News

'Ray,' 'Saw' See Robust Bows

by Brandon Gray
November 1, 2004

Ray struck a chord and Saw struck a nerve as The Grudge maintained its grip on the top spot.

Halloween time was the right time for Ray. The Ray Charles biopic raked in $20.0 million at 2,006 venues. Distributor Universal handily scored the biggest bow ever for a music bio, well ahead of Selena's $11.6 million.

Philip Anschutz' Bristol Bay Productions spent $40 million to make Ray, the banner's first release. Universal picked up distribution rights earlier this year.

"To think that eight months ago, there wasn't a studio that wanted it," Universal head of distribution Nikki Rocco told Box Office Mojo. "[The opening] supports everything we felt about the movie.
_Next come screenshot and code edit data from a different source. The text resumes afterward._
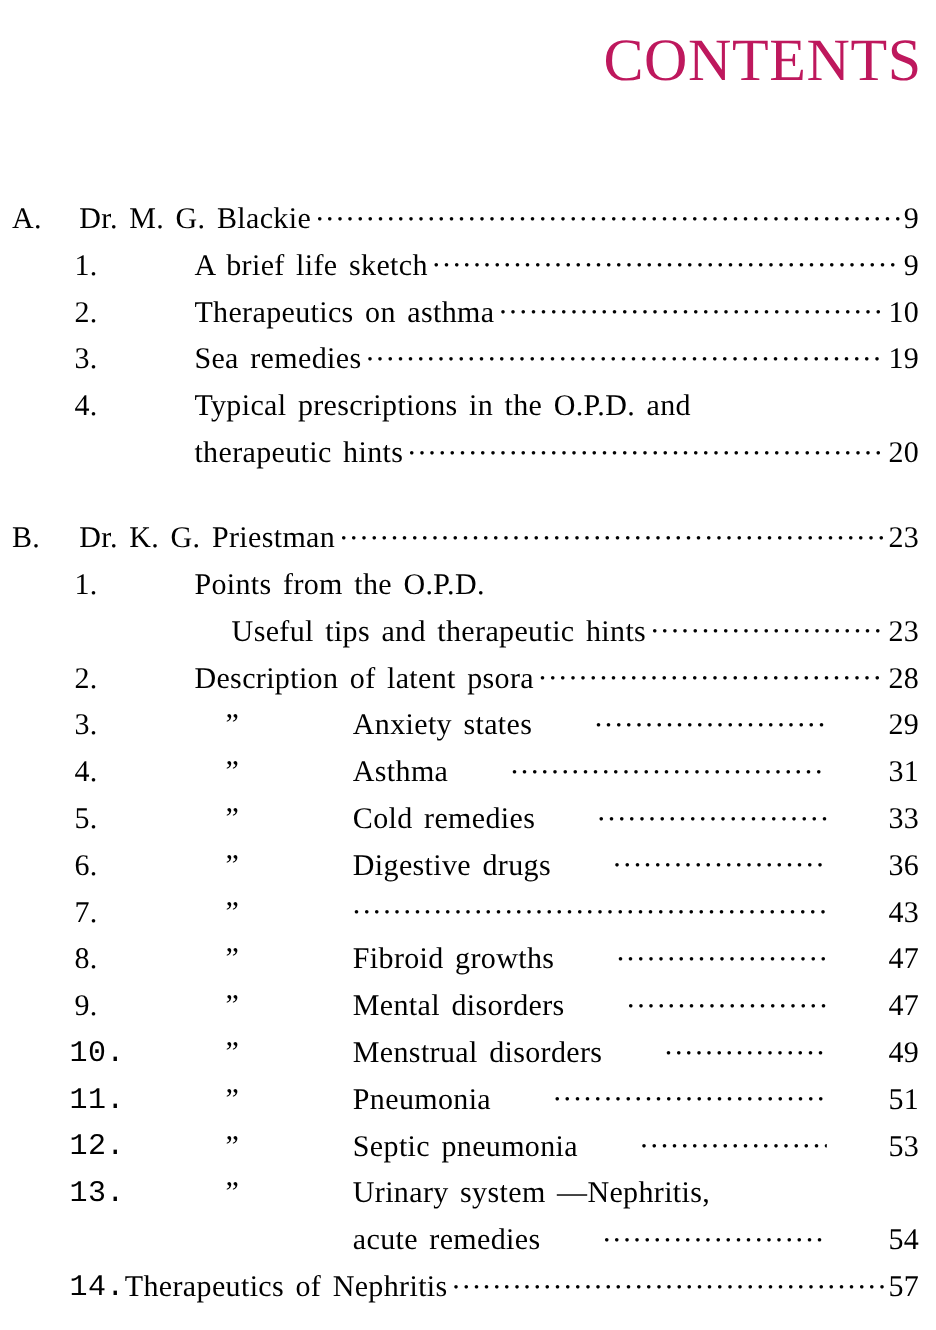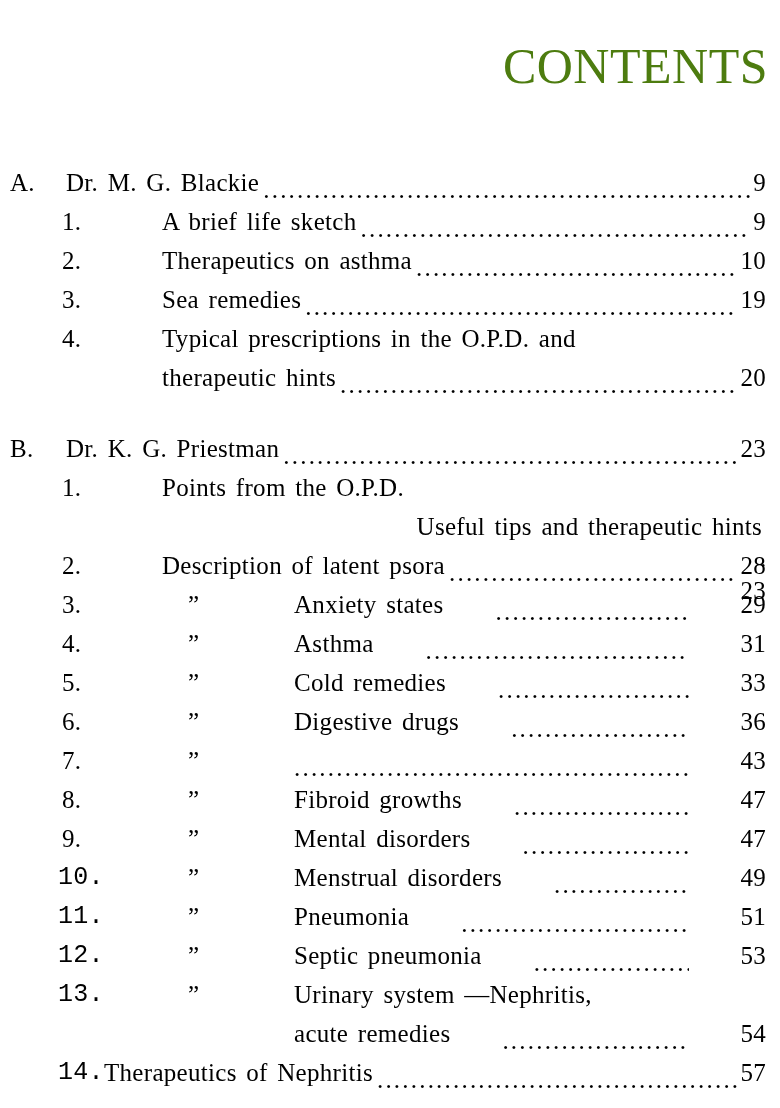"CONTENTS" .toc-title { color: #4d7c0f -> #be185d; top: 40px -> 24px }
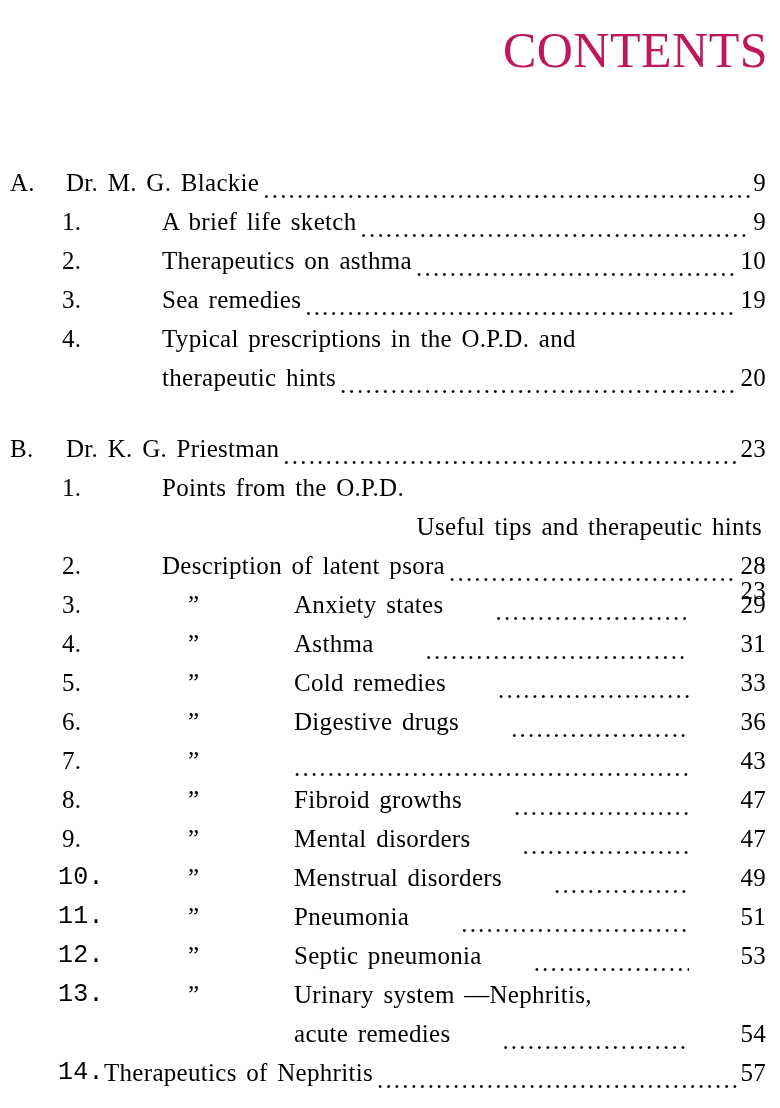"Dr. M. G. Blackie" .entry { align-items: flex-end -> flex-start }
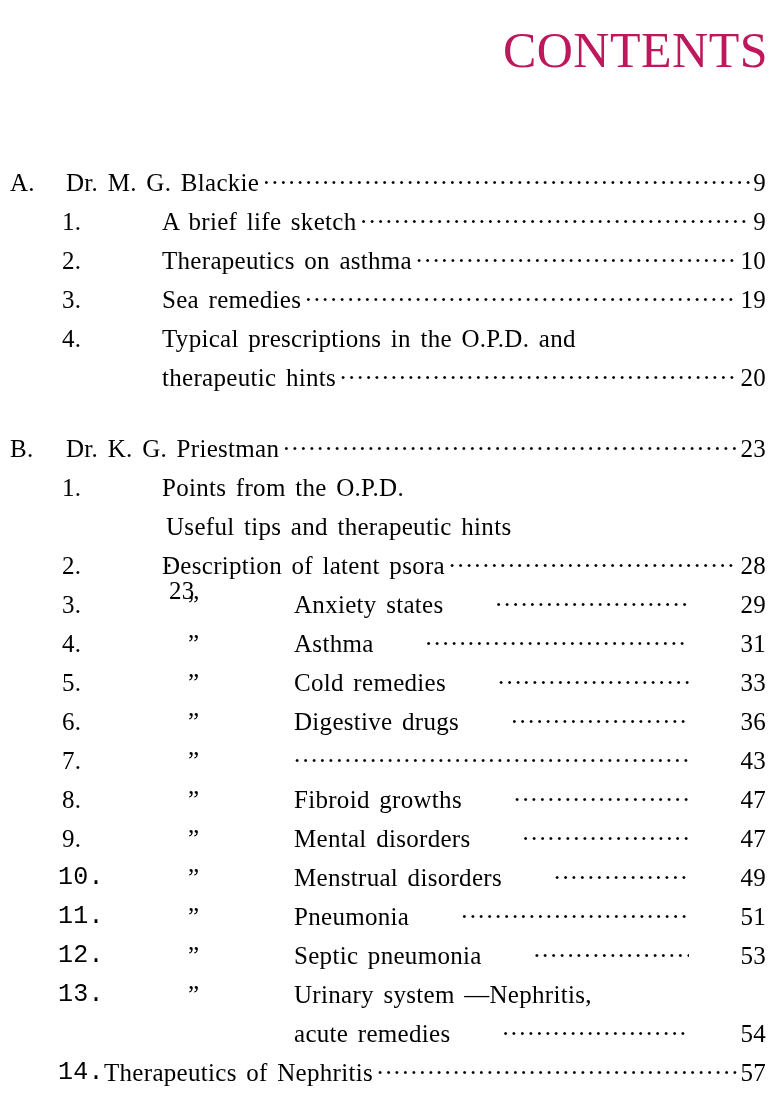"Useful tips and therapeutic hints" .entry.from-sub { flex-direction: column -> none; left: 166px -> 193px }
It's just amazing. Only to put it in perspective, these kinds of pictures grow but don't open huge."

The story was cited by moviegoers as the main reason to see Ray, followed by the "based on a true story" aspect and star Jamie Foxx, according to Universal's exit polling. Audiences seemed to love the picture as 99% rated it "excellent" or "very good," and about the same amount gave it a "definite recommend" compared to norm of 55%. CinemaScore, a company that does opening night polls, corroborates this, as the picture rated an "A+" across every quadrant.

Demographically, those over the age of 30 comprised 76% of the audience, while females accounted for 62%. Universal said that blacks made up 59% of moviegoers.
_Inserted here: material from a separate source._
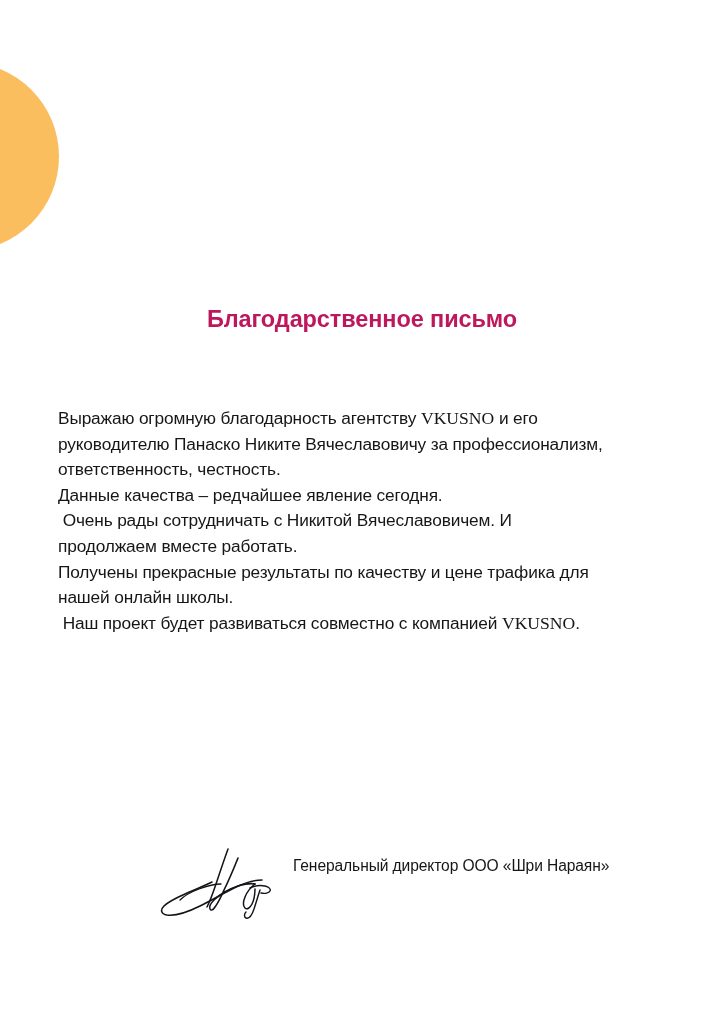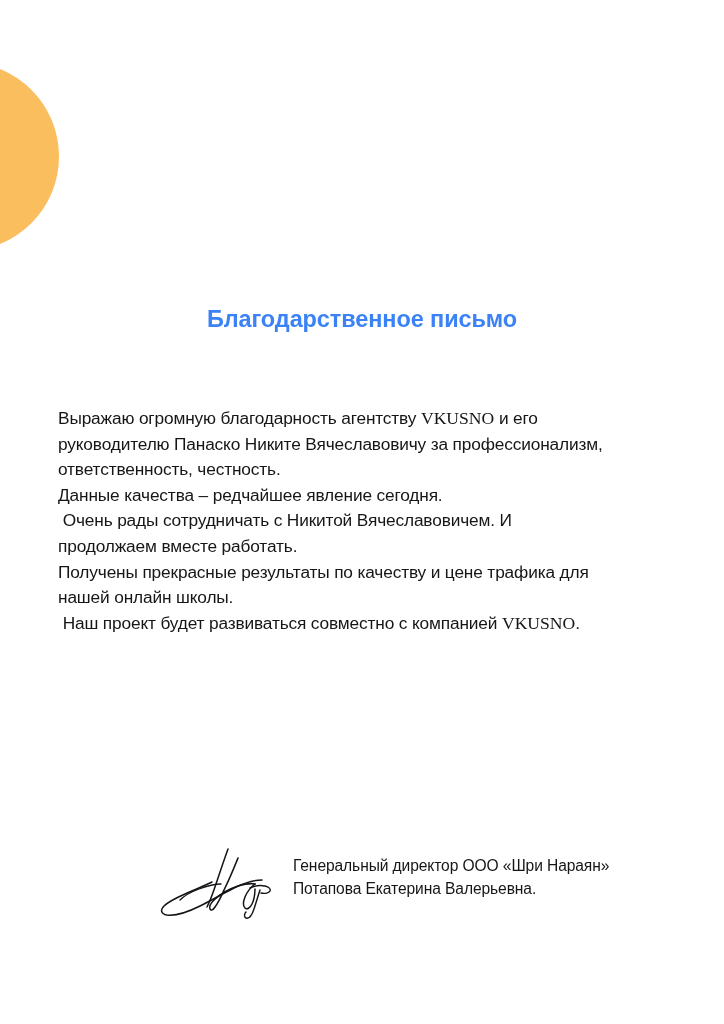"Благодарственное письмо" .title { color: #3b82f6 -> #be185d }
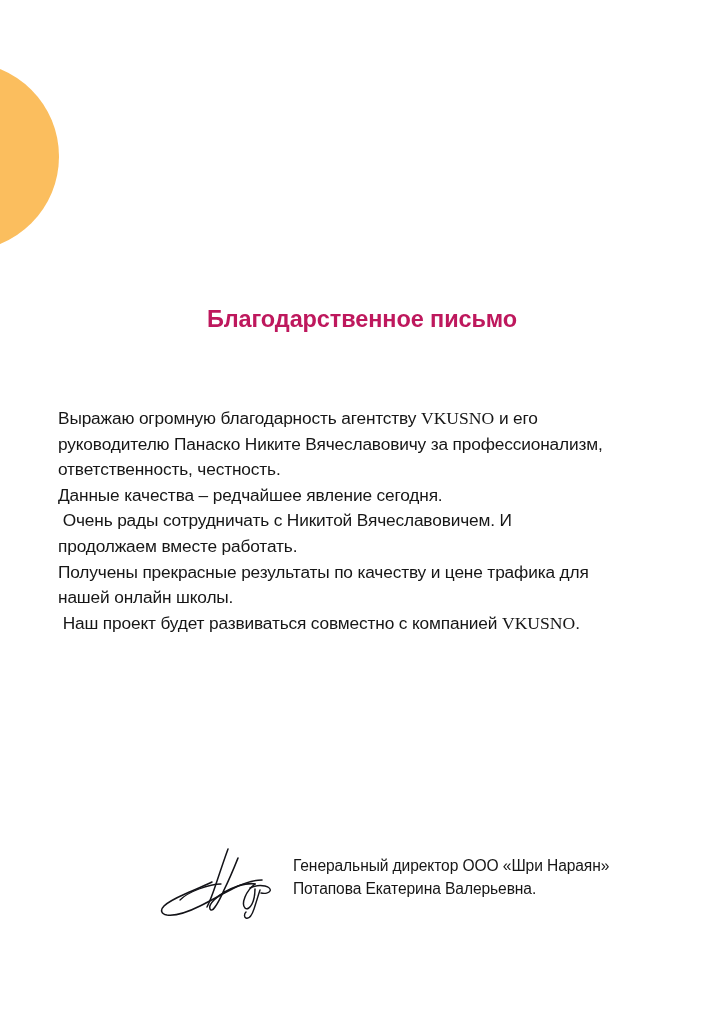"Потапова Екатерина Валерьевна." div.signatory-line { html: <div>Потапова Екатерина Валерьевна.</div> -> none }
Universal screened the picture extensively in advance, kindling buzz around Foxx's portrayal of the late Mr. Charles. Momentum was further built by Mr. Charles' current platinum-selling album Genius Loves Company, a recent tribute concert on CBS and a mass of media appearances. On top of that, Ray's marketing promised not just an enriching, dramatic experience, as biopics often do, but great music and fun, charged with Mr. Charles' signature exuberance.

Ray marks Foxx's first major opening as sole star. The commercial success also bodes well for his Best Actor chances at the Academy Awards. Initially known as a comedian from TV's In Living Color, Foxx was primed for the breakthrough with dramatic performances in Any Given Sunday, Ali and Collateral on his resume.

Universal previously had unlikely success on Halloween with 2001's K-PAX, which debuted to $17.2 million. Ray's distribution pattern is similar to Seabiscuit's, which was a contender at last year's awards derby, though major Oscars failed to materialize. The horse-racing drama earned $20.9 million out of the gate at 1,989 theaters, added venues in subsequent weeks and finished with a leggy $120.3 million. Universal will expand Ray by several hundred theaters next weekend.

Saw buzzed in at third place with $18.3 million at 2,315 locations, sating demand for gruesome R-rated horror like The Texas Chainsaw Massacre did last October. The audience skewed male and 60% was under 25, distributor Lions Gate's exit polling indicated. Like a cross between Se7en's world and Phone Booth's modus operandi, the marketing cashed in on Saw's nightmare set-up of two men chained by the ankles to a serial killer's dank lair and forced to saw off their own limbs in an attempt to survive.

Lions Gate again showed its knack for picking up low-budget, independent horror pictures (Open Water, Cabin Fever, House of 1000 Corpses) and making a profit. Saw could be their most lucrative yet as it delivered the company's second best opening ever, after Fahrenheit 9/11's $23.9 million. It even found a larger audience than the similarly grisly but star-driven and big-budget thriller Taking Lives, which opened to $11.5 million earlier this year.

Birth went the way of such other Nicole Kidman dramas as The Human Stain and Birthday Girl, debuting to a modest $1.7 million at 550 theaters. Other than a slight stir over scenes of Kidman's widow being intimate with a 10-year-old boy she believes is her reincarnated husband, New Line gave the $20 million picture a quiet release.

For the first time since 1999's House on Haunted Hill, a horror picture topped Halloween. The Grudge grossed $21.8 million to hold the No. 1 spot for the second weekend in a row. It fell 43%—a solid hold for a genre in which 50% plus plummets are the norm. By comparison, last October's Scary Movie 3 tumbled 58% in its second frame, while Texas Chainsaw Massacre dropped 48%. The Grudge has amassed $70.7 million in 10 days and should eke past $100 million by the end of its run.

All movies tracking racked up $100.8 million, down 1.6% from $102.4 million on the same frame last year when Scary Movie 3 topped the chart and Brother Bear bowed wide in second.